At the restaurant, we buy our haggis from Weatherall Foods. It is made in Dumfries by Stuart Houston, and beats a lot of the haggis I've tried over the years.

A good-quality haggis weighing about 600-800g
700-800g swede, peeled and cut into chunks
Salt and freshly ground black pepper
100g butter

For the sauce

2 shallots, peeled and finely chopped
A good knob of butter
2tsp flour
½tsp tomato purée
A good splash of whiskey
250ml beef stock
A couple of sticks of rhubarb, cut into rough 1cm chunks

Place the haggis in a pan of water and simmer gently for about 30 minutes. While the haggis is cooking, make the sauce: melt the butter in a thick-bottomed pan and gently cook the shallots for 2-3 minutes until lightly coloured. Add the flour and tomato purée and stir well over a low heat for a minute. Gradually add the whiskey and stock, stirring to avoid lumps forming. Bring to the boil and simmer gently for about 20-25 minutes, giving the occasional whisk, until the sauce has reduced by about two-thirds and thickened. Add the rhubarb and simmer for another minute or so until the rhubarb is cooked but has a bit of bite to it.

Meanwhile, cook the swede in lightly salted water until tender, then drain and coarsely mash with butter and season to taste.

To serve, spoon the neeps on to warmed serving plates, cut the haggis open and scoop a good, large spoonful out on to the neeps; then spoon the sauce over and around.

The rhubarb triangle

Serves 4

As you may or may not know, the majority of our rhubarb historically came from the rhubarb triangle in Yorkshire, which is an area between Bradford, Leeds and Wakefield.

As a nod to this famous rhubarb-growing area I thought a triangular tart would fit the bill.

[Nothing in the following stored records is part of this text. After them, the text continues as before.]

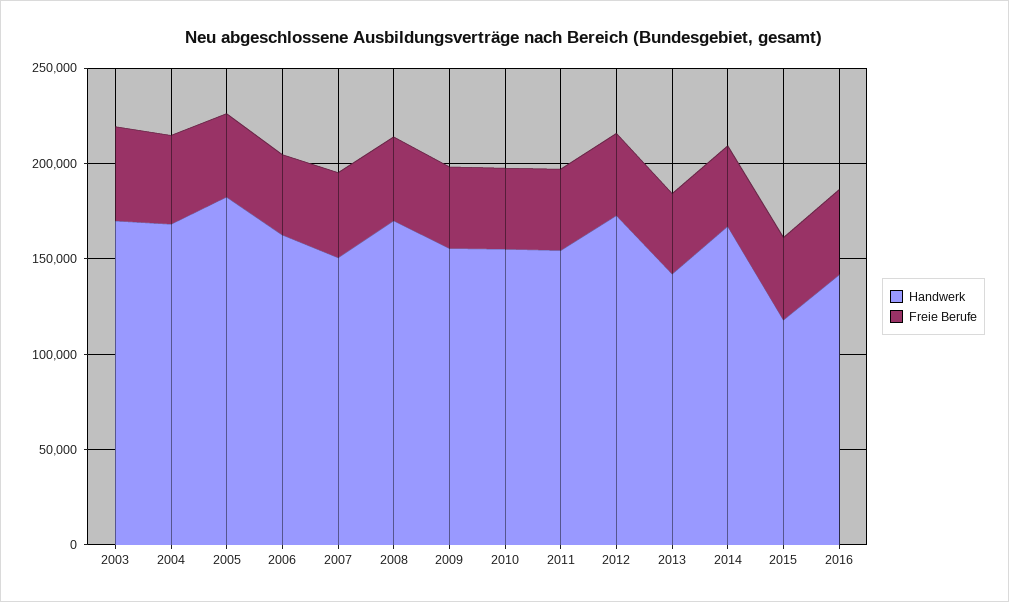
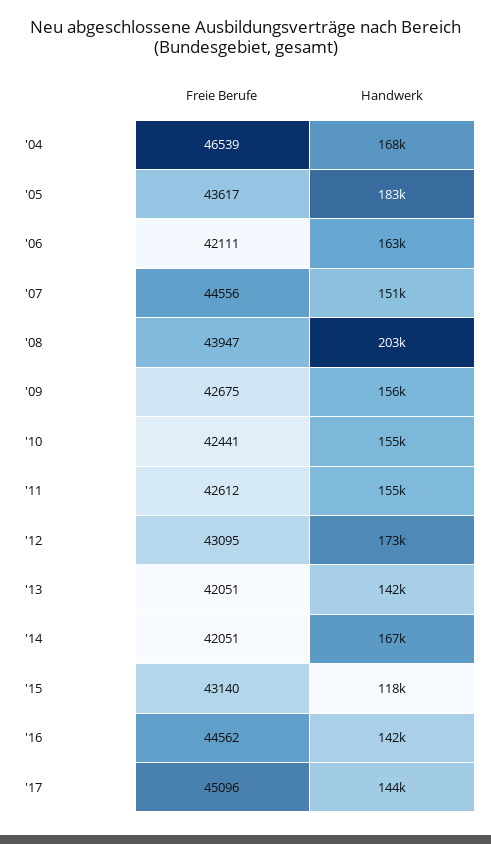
Handwerk, 2003: 170000 -> none
Freie Berufe, 2003: 50000 -> none
Handwerk, 2008: 170000 -> 203000
Freie Berufe, '17: none -> 45096
Handwerk, '17: none -> 144000

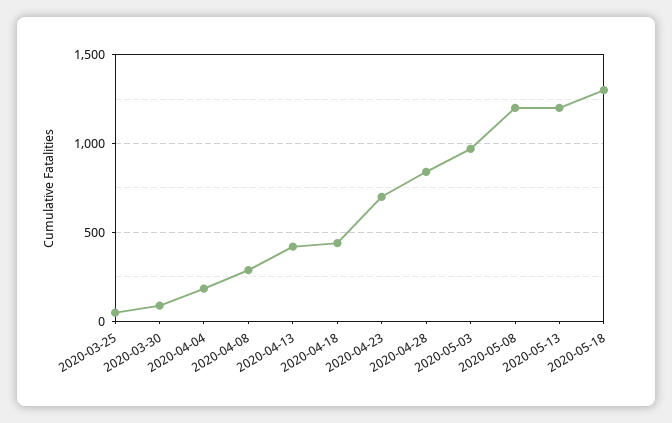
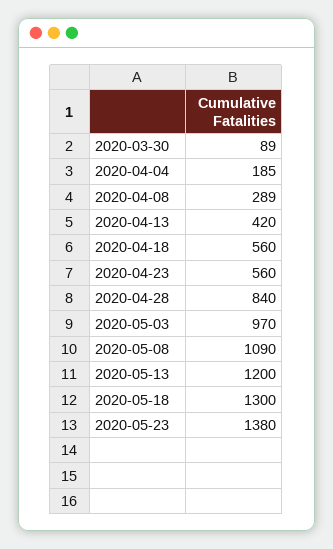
2020-03-25: 50 -> none
2020-04-18: 450 -> 560
2020-04-23: 700 -> 560
2020-05-08: 1200 -> 1090
2020-05-23: none -> 1380

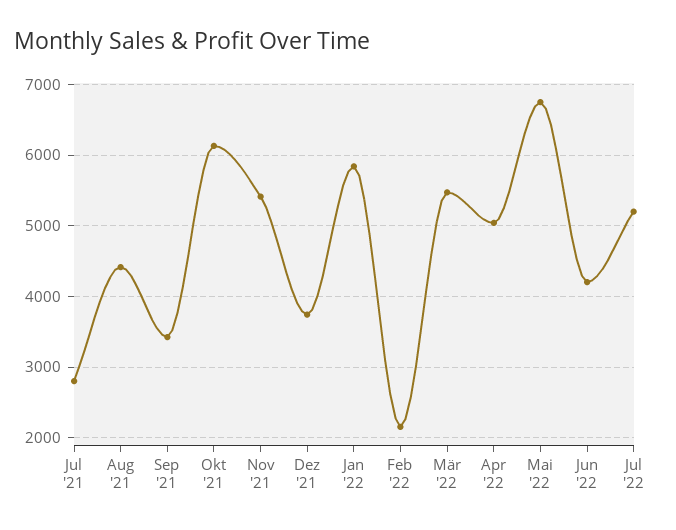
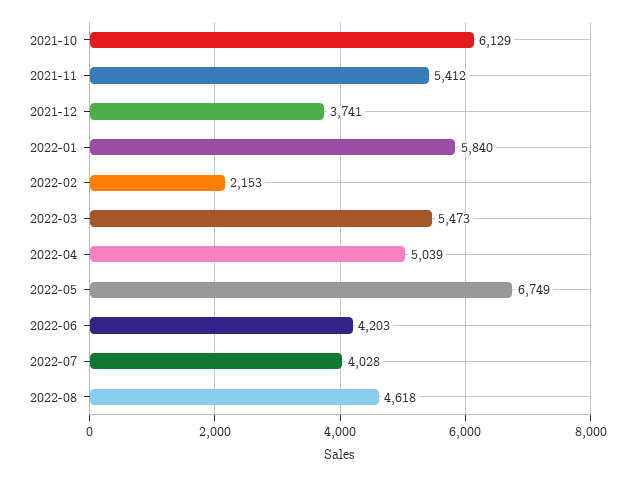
Jul '21: 2800 -> none
Aug '21: 4400 -> none
Sep '21: 3400 -> none
Jul '22: 5200 -> 4028
2022-08: none -> 4618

It's dead simple, this – as long as you can draw an equilateral triangle, that is…

You can serve this with ice-cream, clotted cream or whipped cream flavoured with vanilla, ginger or even a dash of Kingston Black cider brandy.

Approx 150g butter puff pastry, rolled to about ¼cm thick
500-550g medium-sized, deep red rhubarb
4tbsp caster sugar

For the syrup

Trimmings from the rhubarb
2tbsp caster sugar

Preheat the oven to 220C/gas mark 7. Cut four 13-14cm-sided equilateral triangles and put them on to a non-stick or heavy baking tray, spacing them out well.

Cut the rhubarb into 12-13cm lengths and lay them around the triangle about ½cm from the edges of the puff pastry and as close together as you can, cutting the rhubarbf down as you get towards the middle.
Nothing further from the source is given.